::: THE INPUT
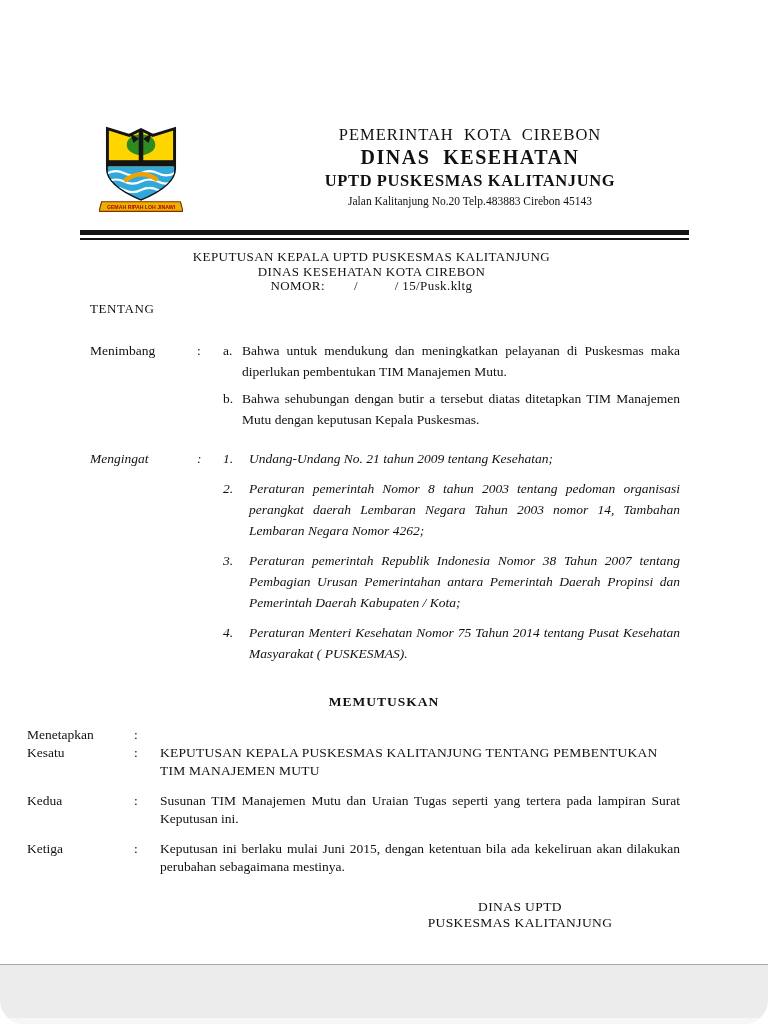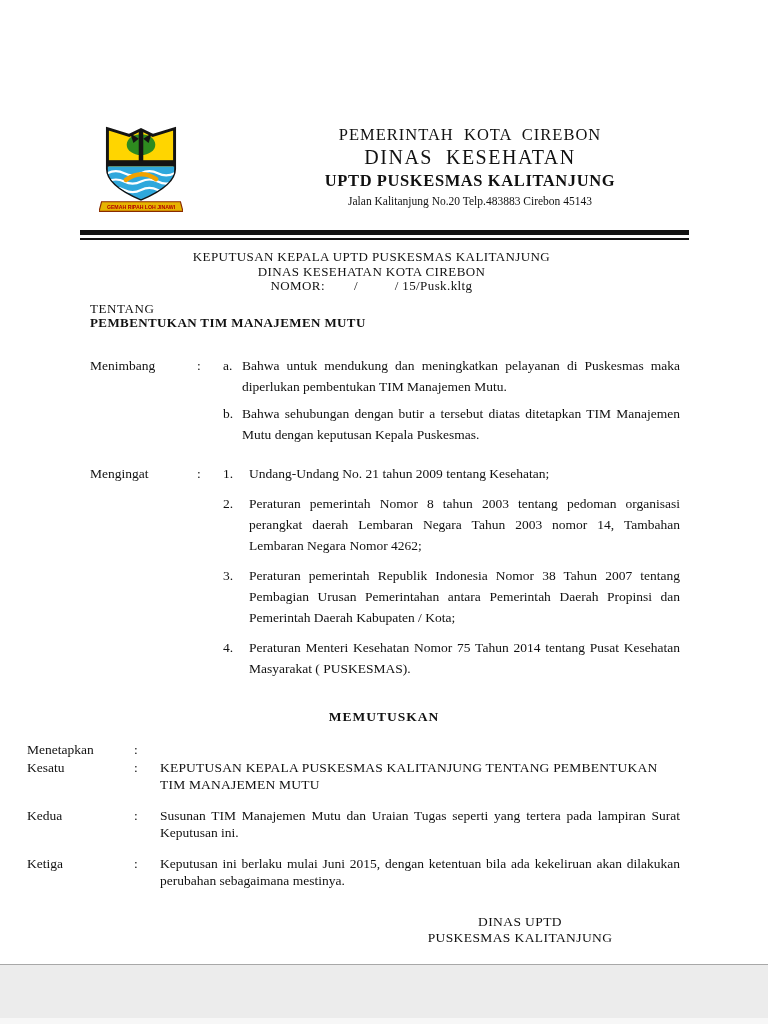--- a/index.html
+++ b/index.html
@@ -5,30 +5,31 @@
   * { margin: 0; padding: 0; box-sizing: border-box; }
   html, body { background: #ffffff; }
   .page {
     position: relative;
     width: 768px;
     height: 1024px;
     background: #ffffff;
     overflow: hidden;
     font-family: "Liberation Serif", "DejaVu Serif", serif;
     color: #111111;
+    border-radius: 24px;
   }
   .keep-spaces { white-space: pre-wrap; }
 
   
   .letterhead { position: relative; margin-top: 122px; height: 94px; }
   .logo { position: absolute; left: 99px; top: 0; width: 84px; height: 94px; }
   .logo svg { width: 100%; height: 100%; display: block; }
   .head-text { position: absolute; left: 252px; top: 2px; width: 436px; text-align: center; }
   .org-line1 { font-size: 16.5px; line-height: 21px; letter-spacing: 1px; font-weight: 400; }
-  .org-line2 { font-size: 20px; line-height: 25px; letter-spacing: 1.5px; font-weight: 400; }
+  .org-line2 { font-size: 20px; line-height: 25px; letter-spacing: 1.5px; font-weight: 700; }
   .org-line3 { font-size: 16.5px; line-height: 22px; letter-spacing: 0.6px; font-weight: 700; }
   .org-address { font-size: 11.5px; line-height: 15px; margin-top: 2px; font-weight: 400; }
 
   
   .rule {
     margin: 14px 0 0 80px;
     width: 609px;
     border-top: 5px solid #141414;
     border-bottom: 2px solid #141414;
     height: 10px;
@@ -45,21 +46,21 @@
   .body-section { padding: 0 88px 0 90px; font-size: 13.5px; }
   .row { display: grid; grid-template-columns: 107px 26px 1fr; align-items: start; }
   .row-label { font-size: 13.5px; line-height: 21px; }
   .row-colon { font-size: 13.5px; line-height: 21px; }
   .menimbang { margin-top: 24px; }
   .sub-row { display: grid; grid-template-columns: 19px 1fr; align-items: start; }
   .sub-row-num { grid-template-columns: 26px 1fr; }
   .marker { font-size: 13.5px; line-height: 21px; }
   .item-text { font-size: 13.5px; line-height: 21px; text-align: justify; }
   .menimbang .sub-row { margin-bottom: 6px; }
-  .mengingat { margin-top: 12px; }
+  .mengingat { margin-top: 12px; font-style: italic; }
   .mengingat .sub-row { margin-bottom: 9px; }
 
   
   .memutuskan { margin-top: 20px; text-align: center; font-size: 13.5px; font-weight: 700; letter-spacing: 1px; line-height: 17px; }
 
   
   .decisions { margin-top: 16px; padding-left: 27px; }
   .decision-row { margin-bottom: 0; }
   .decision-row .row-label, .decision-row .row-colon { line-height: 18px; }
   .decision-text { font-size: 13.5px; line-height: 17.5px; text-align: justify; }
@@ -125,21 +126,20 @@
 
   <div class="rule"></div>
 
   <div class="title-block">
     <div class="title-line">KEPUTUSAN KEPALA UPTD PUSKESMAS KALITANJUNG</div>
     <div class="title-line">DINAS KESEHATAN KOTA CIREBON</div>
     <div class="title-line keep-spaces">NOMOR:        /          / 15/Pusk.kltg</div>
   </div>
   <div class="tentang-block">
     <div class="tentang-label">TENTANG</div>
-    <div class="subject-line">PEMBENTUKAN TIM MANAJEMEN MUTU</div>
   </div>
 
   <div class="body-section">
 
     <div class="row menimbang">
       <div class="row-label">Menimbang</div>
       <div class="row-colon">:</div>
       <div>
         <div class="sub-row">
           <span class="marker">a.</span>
::::::
### [DIRECTIONS FOR THIS TASK]
Transcribe every entry exactly, omitting pictures.

### [ANSWER TO THIS PROBLEM]
--- a/index.html
+++ b/index.html
@@ -5,30 +5,31 @@
   * { margin: 0; padding: 0; box-sizing: border-box; }
   html, body { background: #ffffff; }
   .page {
     position: relative;
     width: 768px;
     height: 1024px;
     background: #ffffff;
     overflow: hidden;
     font-family: "Liberation Serif", "DejaVu Serif", serif;
     color: #111111;
+    border-radius: 24px;
   }
   .keep-spaces { white-space: pre-wrap; }
 
   
   .letterhead { position: relative; margin-top: 122px; height: 94px; }
   .logo { position: absolute; left: 99px; top: 0; width: 84px; height: 94px; }
   .logo svg { width: 100%; height: 100%; display: block; }
   .head-text { position: absolute; left: 252px; top: 2px; width: 436px; text-align: center; }
   .org-line1 { font-size: 16.5px; line-height: 21px; letter-spacing: 1px; font-weight: 400; }
-  .org-line2 { font-size: 20px; line-height: 25px; letter-spacing: 1.5px; font-weight: 400; }
+  .org-line2 { font-size: 20px; line-height: 25px; letter-spacing: 1.5px; font-weight: 700; }
   .org-line3 { font-size: 16.5px; line-height: 22px; letter-spacing: 0.6px; font-weight: 700; }
   .org-address { font-size: 11.5px; line-height: 15px; margin-top: 2px; font-weight: 400; }
 
   
   .rule {
     margin: 14px 0 0 80px;
     width: 609px;
     border-top: 5px solid #141414;
     border-bottom: 2px solid #141414;
     height: 10px;
@@ -45,21 +46,21 @@
   .body-section { padding: 0 88px 0 90px; font-size: 13.5px; }
   .row { display: grid; grid-template-columns: 107px 26px 1fr; align-items: start; }
   .row-label { font-size: 13.5px; line-height: 21px; }
   .row-colon { font-size: 13.5px; line-height: 21px; }
   .menimbang { margin-top: 24px; }
   .sub-row { display: grid; grid-template-columns: 19px 1fr; align-items: start; }
   .sub-row-num { grid-template-columns: 26px 1fr; }
   .marker { font-size: 13.5px; line-height: 21px; }
   .item-text { font-size: 13.5px; line-height: 21px; text-align: justify; }
   .menimbang .sub-row { margin-bottom: 6px; }
-  .mengingat { margin-top: 12px; }
+  .mengingat { margin-top: 12px; font-style: italic; }
   .mengingat .sub-row { margin-bottom: 9px; }
 
   
   .memutuskan { margin-top: 20px; text-align: center; font-size: 13.5px; font-weight: 700; letter-spacing: 1px; line-height: 17px; }
 
   
   .decisions { margin-top: 16px; padding-left: 27px; }
   .decision-row { margin-bottom: 0; }
   .decision-row .row-label, .decision-row .row-colon { line-height: 18px; }
   .decision-text { font-size: 13.5px; line-height: 17.5px; text-align: justify; }
@@ -125,21 +126,20 @@
 
   <div class="rule"></div>
 
   <div class="title-block">
     <div class="title-line">KEPUTUSAN KEPALA UPTD PUSKESMAS KALITANJUNG</div>
     <div class="title-line">DINAS KESEHATAN KOTA CIREBON</div>
     <div class="title-line keep-spaces">NOMOR:        /          / 15/Pusk.kltg</div>
   </div>
   <div class="tentang-block">
     <div class="tentang-label">TENTANG</div>
-    <div class="subject-line">PEMBENTUKAN TIM MANAJEMEN MUTU</div>
   </div>
 
   <div class="body-section">
 
     <div class="row menimbang">
       <div class="row-label">Menimbang</div>
       <div class="row-colon">:</div>
       <div>
         <div class="sub-row">
           <span class="marker">a.</span>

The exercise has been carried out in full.